2007/10/14

Xarope (2)

A minha mãe vertia o xarope para dentro de uma tacinha de vidro. Deixava-o arrefecer em cima da bancada de mármore da cozinha, entre a batedeira, a picadora, o copo misturador, o um, dois, três. Ali ficava o líquido castanho escuro, quase preto, perdido no meio da panóplia infernal dos ajudantes de cozinha da minha mãe. Os pequenos electrodomésticos domésticos são a perdição da minha mãe. É uma espécie de vício, que ela não consegue controlar. Tem tudo. Já teve tudo. Iogurteira, faca eléctrica, abridor de latas eléctrico, máquina para fazer sumos, máquina para fazer batidos, torradeiras, tostadeiras, fritadeiras, grelhadores, micro-ondas com mil e uma funções, máquinas de café. Sei lá que mais. Até de Goa ela os traz. Há dois anos, veio carregada com uma maquineta enorme que é o seu maior orgulho.
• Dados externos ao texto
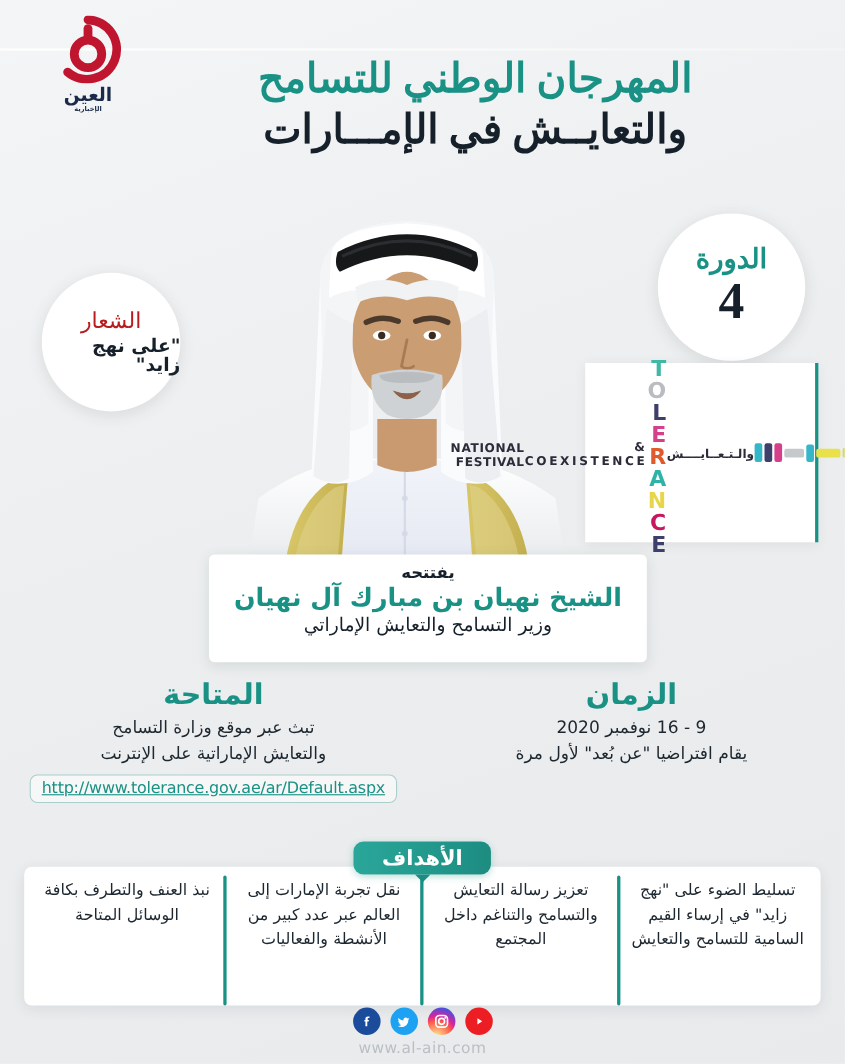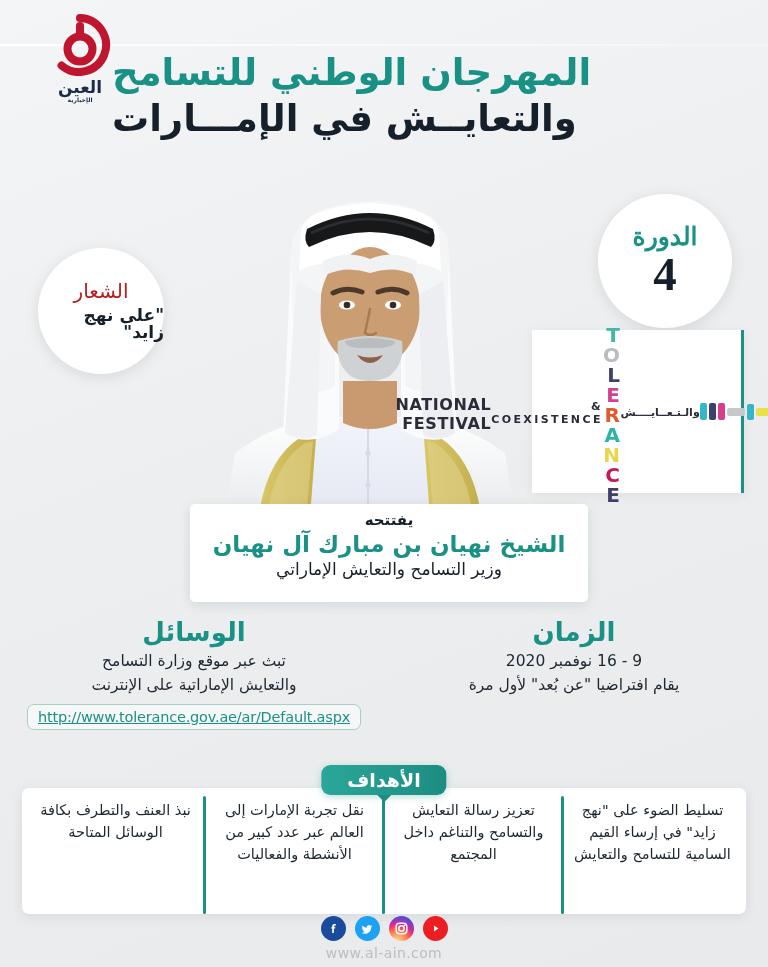--- a/index.html
+++ b/index.html
@@ -19,21 +19,21 @@
   
   .hdr-rule{position:absolute;left:0;top:44px;width:768px;height:2px;
     background:linear-gradient(90deg,rgba(255,255,255,.95),rgba(255,255,255,.25));}
   .logo{position:absolute;left:28px;top:14px;width:104px;height:100px;
     display:flex;flex-direction:column;align-items:center;justify-content:flex-start;}
   .logo-mark{width:62px;height:62px;position:relative;}
   .logo-word{margin-top:3px;display:flex;flex-direction:column;align-items:center;line-height:1;}
   .logo-word .ar{font-size:17px;font-weight:bold;color:#1b2a4a;letter-spacing:-.5px;}
   .logo-word .sub{font-size:6px;font-weight:bold;color:#1b2a4a;margin-top:1px;letter-spacing:.2px;}
 
-  .title{position:absolute;right:36px;top:50px;width:620px;text-align:left;}
+  .title{position:absolute;right:26px;top:50px;width:620px;text-align:center;font-family:Liberation Serif, serif;}
   .title .l1{font-size:37px;font-weight:bold;color:#199184;line-height:1.25;letter-spacing:-.5px;}
   .title .l2{font-size:37px;font-weight:bold;color:#16202a;line-height:1.25;letter-spacing:-.5px;}
 
   
   .circle{position:absolute;border-radius:50%;background:#fff;
     box-shadow:0 3px 14px rgba(60,70,80,.13);
     display:flex;flex-direction:column;align-items:center;justify-content:center;}
   #edition{right:36px;top:194px;width:134px;height:134px;font-family:Liberation Serif, serif;}
   #edition .cap{font-size:25px;font-weight:bold;color:#199184;line-height:1;}
   #edition .num{font-size:47px;font-weight:bold;color:#16202a;line-height:1;margin-top:2px;}
@@ -50,21 +50,21 @@
     border-right:3px solid #199184;
     box-shadow:0 2px 10px rgba(60,70,80,.08);
     display:flex;flex-direction:row;align-items:center;justify-content:center;padding:6px 8px;box-sizing:border-box;}
   .fest .kicker{font-size:11px;font-weight:bold;color:#2b2b3a;margin-bottom:3px;}
   .fest .ar-art{display:flex;align-items:center;justify-content:center;gap:2px;height:22px;}
   .fest .ar-art i{display:block;border-radius:2px;}
   .fest .ar-sub{font-size:11px;font-weight:bold;color:#2b2b3a;letter-spacing:2px;margin-top:2px;}
   .fest .tol{font-size:20px;font-weight:bold;letter-spacing:.5px;line-height:1;margin-top:6px;}
   .fest .tol span{display:inline-block;}
   .fest .coex{font-size:11px;font-weight:bold;color:#2b2b3a;letter-spacing:2.4px;margin-top:3px;}
-  .fest .natl{font-size:16px;font-weight:bold;color:#2b2b3a;letter-spacing:.6px;margin-top:5px;}
+  .fest .natl{font-size:11px;font-weight:bold;color:#2b2b3a;letter-spacing:.6px;margin-top:5px;}
 
   
   .speaker{position:absolute;left:190px;top:504px;width:398px;height:98px;background:#fff;
     border-radius:5px;box-shadow:0 3px 12px rgba(60,70,80,.12);
     text-align:center;padding:8px 9px 0;box-sizing:border-box;}
   .speaker .pre{font-size:15px;font-weight:bold;color:#16202a;line-height:1.1;}
   .speaker .name{font-size:23px;font-weight:bold;color:#199184;line-height:1.25;margin-top:1px;text-align:center;}
   .speaker .role{font-size:17px;color:#16202a;line-height:1.25;margin-top:1px;}
 
   
@@ -225,21 +225,21 @@
     <div class="role">وزير التسامح والتعايش الإماراتي</div>
   </div>
 
   <div class="info" id="info-time">
     <div class="head">الزمان</div>
     <div class="line">9 - 16  نوفمبر 2020</div>
     <div class="line">يقام افتراضيا "عن بُعد" لأول مرة</div>
   </div>
 
   <div class="info" id="info-sessions">
-    <div class="head">الوسائل</div>
+    <div class="head">المتاحة</div>
     <div class="line">تبث عبر موقع وزارة التسامح</div>
     <div class="line">والتعايش الإماراتية على الإنترنت</div>
     <a class="url-pill" href="#">http://www.tolerance.gov.ae/ar/Default.aspx</a>
   </div>
 
   <div class="goals-pill">الأهداف</div>
   <div class="goals">
     <div class="goal">تسليط الضوء على "نهج زايد" في إرساء القيم السامية للتسامح والتعايش</div>
     <div class="goal">تعزيز رسالة التعايش والتسامح والتناغم داخل المجتمع</div>
     <div class="goal">نقل تجربة الإمارات إلى العالم عبر عدد كبير من الأنشطة والفعاليات</div>

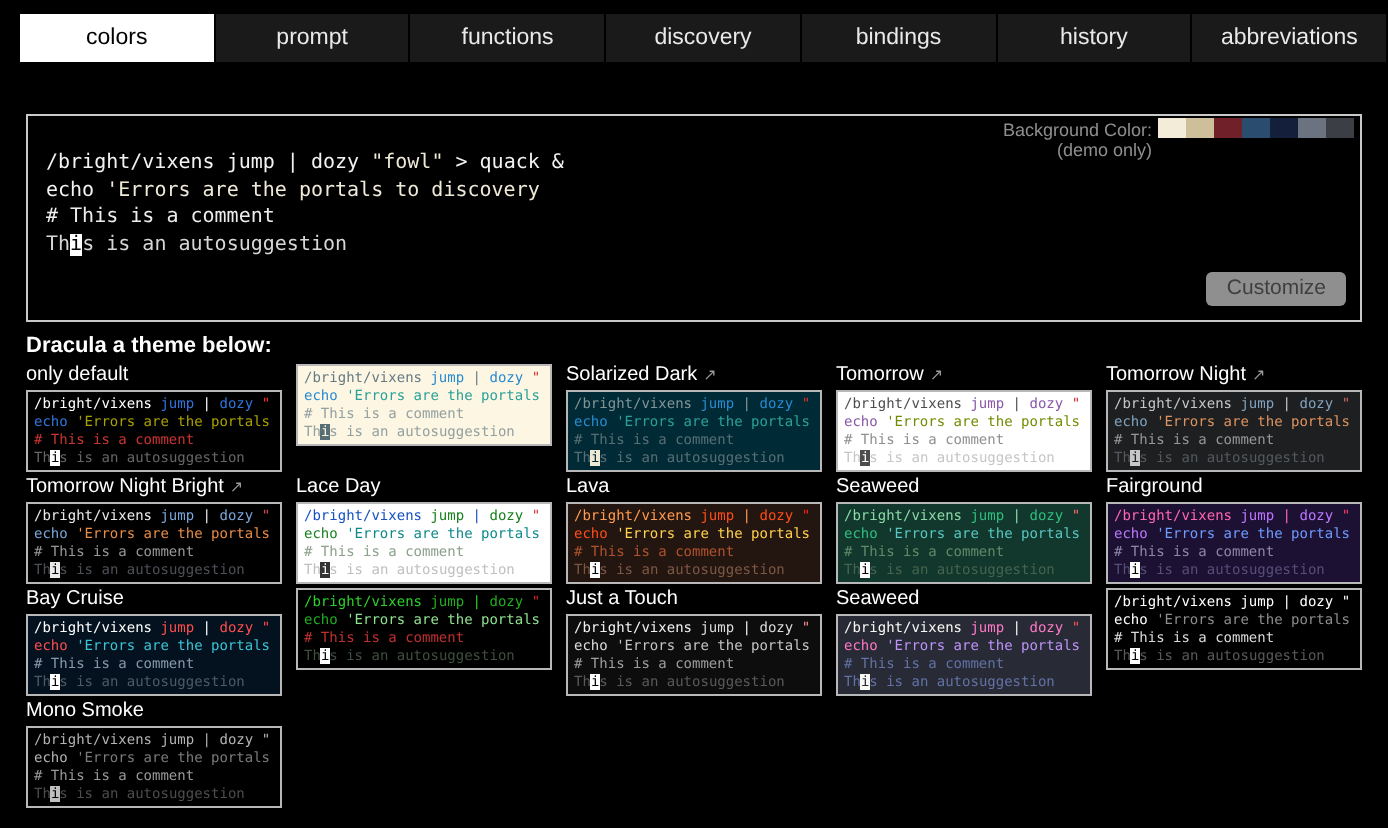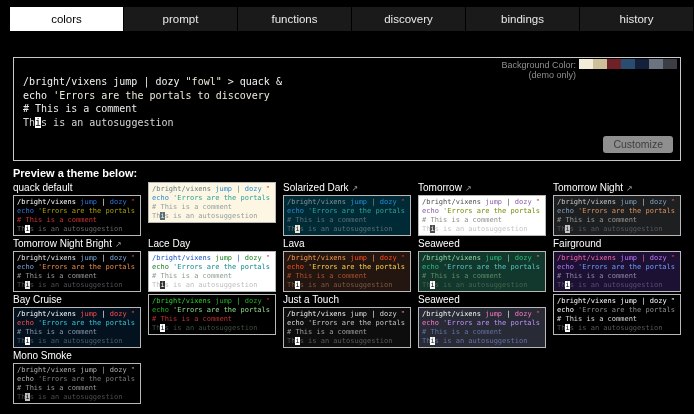--- a/index.html
+++ b/index.html
@@ -64,20 +64,21 @@
 
 <div class="page">
 
   <div class="tab-bar">
       <div class="tab active">colors</div>
       <div class="tab">prompt</div>
       <div class="tab">functions</div>
       <div class="tab">discovery</div>
       <div class="tab">bindings</div>
       <div class="tab">history</div>
+      <div class="tab">abbreviations</div>
     </div>
 
   <div class="terminal">
     <div class="bg-label">
       <div>Background Color:</div>
       <div>(demo only)</div>
     </div>
     <div class="swatches">
         <div class="swatch" style="background: rgb(242, 236, 216);"></div>
         <div class="swatch" style="background: rgb(205, 191, 154);"></div>
@@ -89,25 +90,25 @@
       </div>
     <div class="term-lines">
         <div class="code-line"><span style="color: rgb(242, 242, 242);">/bright/vixens </span><span style="color: rgb(242, 242, 242);">jump</span><span style="color: rgb(242, 242, 242);"> | </span><span style="color: rgb(242, 242, 242);">dozy</span><span style="color: rgb(242, 242, 242);"> </span><span style="color: rgb(239, 233, 216);">"fowl"</span><span style="color: rgb(242, 242, 242);"> &gt; </span><span style="color: rgb(242, 242, 242);">quack</span><span style="color: rgb(242, 242, 242);"> &amp;</span></div>
         <div class="code-line"><span style="color: rgb(242, 242, 242);">echo</span><span style="color: rgb(242, 242, 242);"> </span><span style="color: rgb(239, 233, 216);">'Errors are the portals to discovery</span></div>
         <div class="code-line"><span style="color: rgb(236, 236, 236);"># This is a comment</span></div>
         <div class="code-line"><span style="color: rgb(214, 214, 214);">Th</span><span style="background: rgb(255, 255, 255); color: rgb(0, 0, 0);">i</span><span style="color: rgb(214, 214, 214);">s is an autosuggestion</span></div>
       </div>
     <button class="customize">Customize</button>
   </div>
 
-  <div class="preview-heading">Preview a theme below:</div>
+  <div class="preview-heading">Dracula a theme below:</div>
 
   <div class="theme-grid">
       <div class="theme-card">
-        <div class="theme-name">quack default</div>
+        <div class="theme-name">only default</div>
         <div class="theme-preview" style="background: rgb(0, 0, 0);">
           <div class="code-line"><span style="color: rgb(255, 255, 255);">/bright/vixens </span><span style="color: rgb(48, 117, 221);">jump</span><span style="color: rgb(255, 255, 255);"> | </span><span style="color: rgb(48, 117, 221);">dozy</span><span style="color: rgb(255, 255, 255);"> </span><span style="color: rgb(255, 51, 51);">"</span></div>
           <div class="code-line"><span style="color: rgb(48, 117, 221);">echo</span><span style="color: rgb(255, 255, 255);"> </span><span style="color: rgb(168, 160, 0);">'Errors are the portals</span></div>
           <div class="code-line"><span style="color: rgb(204, 51, 51);"># This is a comment</span></div>
           <div class="code-line"><span style="color: rgb(102, 102, 102);">Th</span><span style="background: rgb(255, 255, 255); color: rgb(0, 0, 0);">i</span><span style="color: rgb(102, 102, 102);">s is an autosuggestion</span></div>
         </div>
       </div>
       <div class="theme-card">
         <div class="theme-preview" style="background: rgb(253, 246, 227);">
           <div class="code-line"><span style="color: rgb(101, 123, 131);">/bright/vixens </span><span style="color: rgb(38, 139, 210);">jump</span><span style="color: rgb(101, 123, 131);"> | </span><span style="color: rgb(38, 139, 210);">dozy</span><span style="color: rgb(101, 123, 131);"> </span><span style="color: rgb(220, 50, 47);">"</span></div>

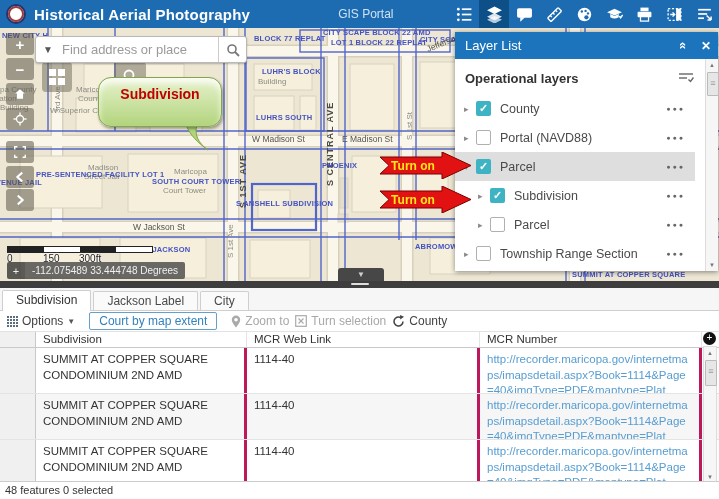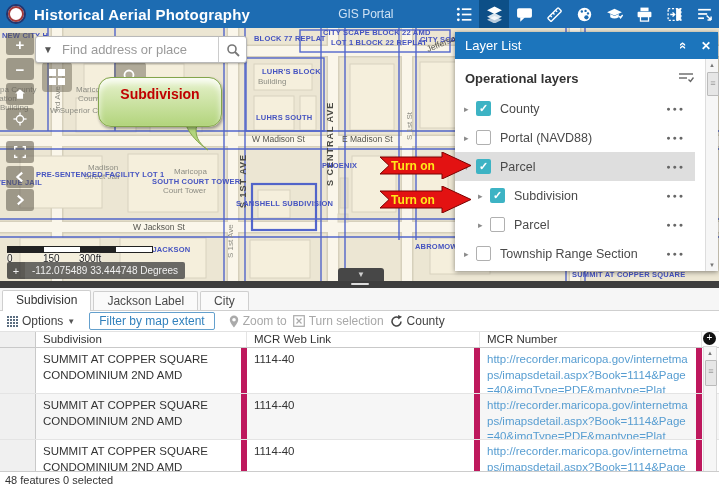--- a/index.html
+++ b/index.html
@@ -109,24 +109,24 @@
   .thead{display:grid;grid-template-columns:36px 211px 233px 222px 17px;height:15px;
          border-bottom:1px solid #c9c9c9;border-top:1px solid #e2e2e2;font-size:11.5px;color:#333;
          position:relative;}
   .thead div{padding:1px 7px;border-right:1px solid #e4e4e4;white-space:nowrap;overflow:hidden;}
   .thead .gut{background:#f0f0f0;border-right:1px solid #c9c9c9;}
   .colplus{position:absolute;right:3px;top:0;width:13px;height:13px;border-radius:50%;background:#111;
            color:#fff;font-size:10px;line-height:12px;text-align:center;cursor:pointer;}
   .trow{display:grid;grid-template-columns:36px 211px 233px 222px 17px;height:46px;
         border-bottom:1px solid #e4e4e4;font-size:11.5px;color:#333;box-sizing:border-box;}
   .trow.alt{background:#f6f6f6;}
-  .trow div{padding:4px 7px;border-right:6px solid #be185d;overflow:hidden;line-height:1.35;}
+  .trow div{padding:4px 7px;border-right:3px solid #be185d;overflow:hidden;line-height:1.35;}
   .trow .gut{background:#f0f0f0;border-right:1px solid #c9c9c9;cursor:pointer;}
   .trow .lnk{color:#579dd1;word-break:break-all;cursor:pointer;}
-  .tstatus{position:absolute;bottom:0;left:0;width:719px;height:28px;background:#fff;
+  .tstatus{position:absolute;bottom:0;left:0;width:719px;height:18px;background:#fff;
            border-top:1px solid #ccc;font-size:11px;color:#333;line-height:16px;padding-left:5px;
            box-sizing:border-box;}
   .tscroll{position:absolute;right:2px;top:58px;width:14px;height:138px;background:#f6f6f6;
            border:1px solid #ddd;box-sizing:border-box;}
 </style>
 </head>
 <body>
 
 <div class="app">
 
@@ -522,21 +522,21 @@
             <i></i>
             <i></i>
             <i></i>
             <i></i>
             <i></i>
             <i></i>
           </span>
         <span>Options</span>
         <span class="tcaret">▼</span>
       </span>
-      <span class="filterbtn">Filter by map extent</span>
+      <span class="filterbtn">Court by map extent</span>
       <span class="titem dis">
         <svg width="10" height="13" viewBox="0 0 10 13">
             <path d="M5,0.5 a4.2,4.2 0 0 1 4.2,4.2 c0,3-4.2,7.8-4.2,7.8 s-4.2,-4.8-4.2,-7.8 A4.2,4.2 0 0 1 5,0.5 Z M5,3 a1.8,1.8 0 1 0 0,3.6 1.8,1.8 0 0 0 0,-3.6Z" fill="#aaa"></path>
           </svg>
         <span>Zoom to</span>
       </span>
       <span class="titem dis">
         <svg width="12" height="12" viewBox="0 0 12 12">
             <rect x="0.7" y="0.7" width="10.6" height="10.6" fill="none" stroke="#aaa" stroke-width="1.2"></rect>
             <path d="M3.5,3.5 l5,5 M8.5,3.5 l-5,5" stroke="#aaa" stroke-width="1.2"></path>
Quando a trouxe, perante o nosso espanto, apressou-se a explicar. " Ó filhas, é que esta máquina não existe em Portugal. Serve para fazer as massalas". Nós desatámos às gargalhadas. Como se as massalas, essas misteriosas combinações de especiarias, de cheiros intensos e paladares surpreendentes, que ela costuma fazer, não pudessem continuar a ser feitos no copo misturador da Moulinex. A tal maquineta passou a ocupar o meio da bancada da cozinha. Destronou, assim, de uma forma injusta, a velha e cansada batedeira que, durante tantos anos, incansavelmente, a ajudou na preparação dos bolos, das tartes, das tortas, das mousses, dos gelados, das bavaroises.